Every entry below must be transcribed word for word, and the images must be left out.

# Collected data entries:
○ ○ ○
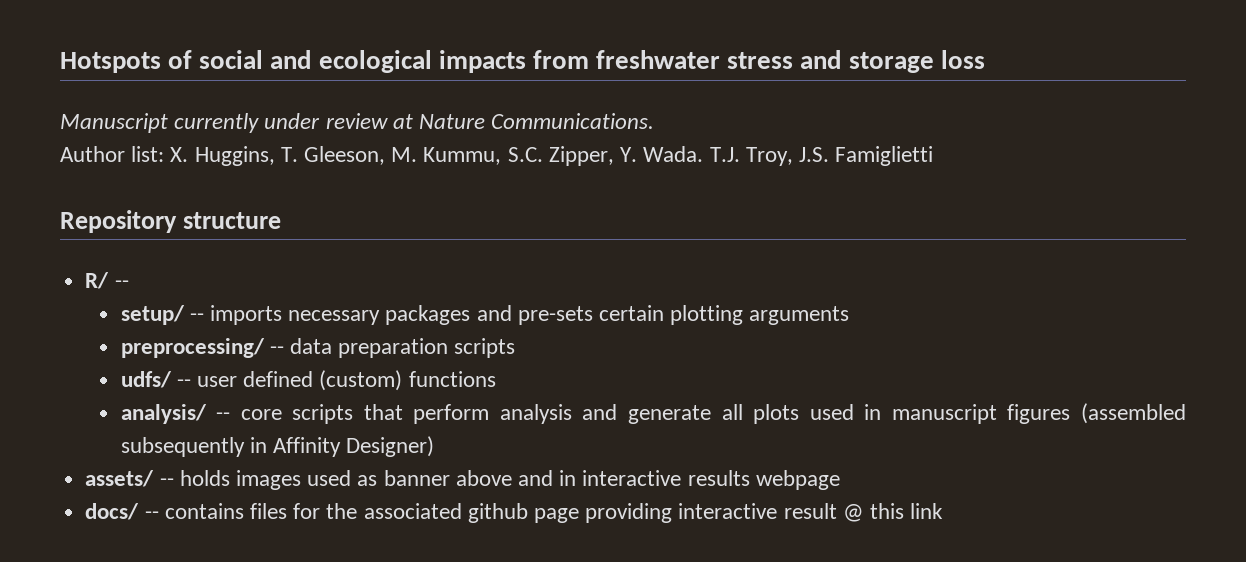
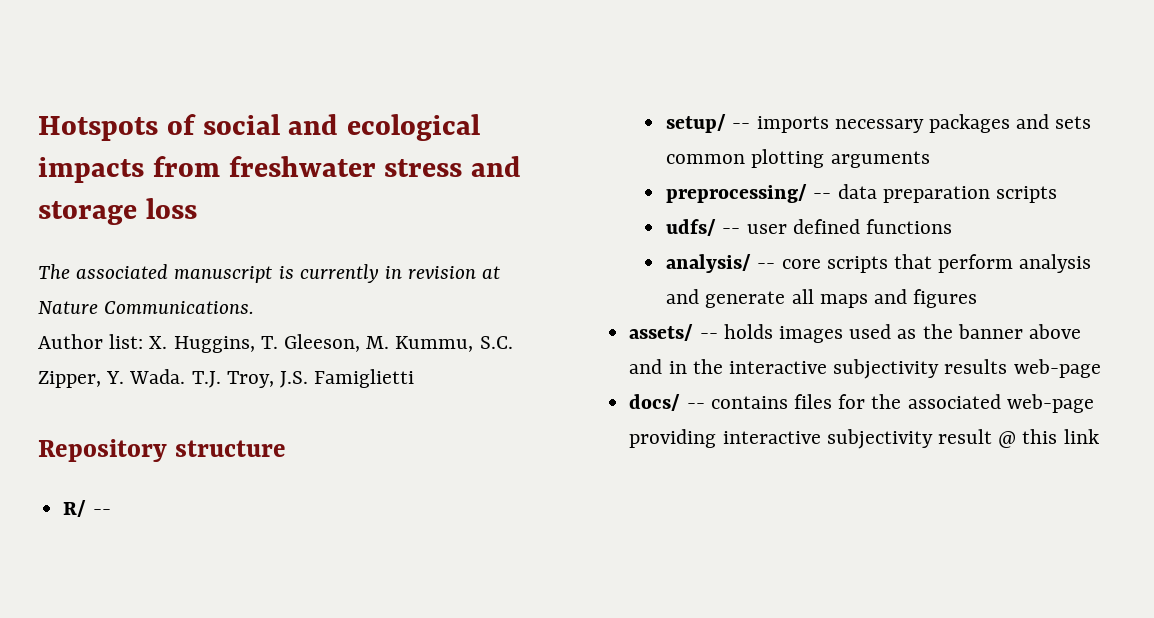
- Manuscript currently under review at Nature Communications.
+ The associated manuscript is currently in revision at Nature Communications.
- setup/ -- imports necessary packages and pre-sets certain plotting arguments
+ setup/ -- imports necessary packages and sets common plotting arguments
- udfs/ -- user defined (custom) functions
+ udfs/ -- user defined functions
- analysis/ -- core scripts that perform analysis and generate all plots used in manuscript figures (assembled subsequently in Affinity Designer)
+ analysis/ -- core scripts that perform analysis and generate all maps and figures
- assets/ -- holds images used as banner above and in interactive results webpage
+ assets/ -- holds images used as the banner above and in the interactive subjectivity results web-page
- docs/ -- contains files for the associated github page providing interactive result @ this link
+ docs/ -- contains files for the associated web-page providing interactive subjectivity result @ this link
○ ○ ○
# WRITTEN ANSWER:
- Manuscript currently under review at Nature Communications.
+ The associated manuscript is currently in revision at Nature Communications.
- setup/ -- imports necessary packages and pre-sets certain plotting arguments
+ setup/ -- imports necessary packages and sets common plotting arguments
- udfs/ -- user defined (custom) functions
+ udfs/ -- user defined functions
- analysis/ -- core scripts that perform analysis and generate all plots used in manuscript figures (assembled subsequently in Affinity Designer)
+ analysis/ -- core scripts that perform analysis and generate all maps and figures
- assets/ -- holds images used as banner above and in interactive results webpage
+ assets/ -- holds images used as the banner above and in the interactive subjectivity results web-page
- docs/ -- contains files for the associated github page providing interactive result @ this link
+ docs/ -- contains files for the associated web-page providing interactive subjectivity result @ this link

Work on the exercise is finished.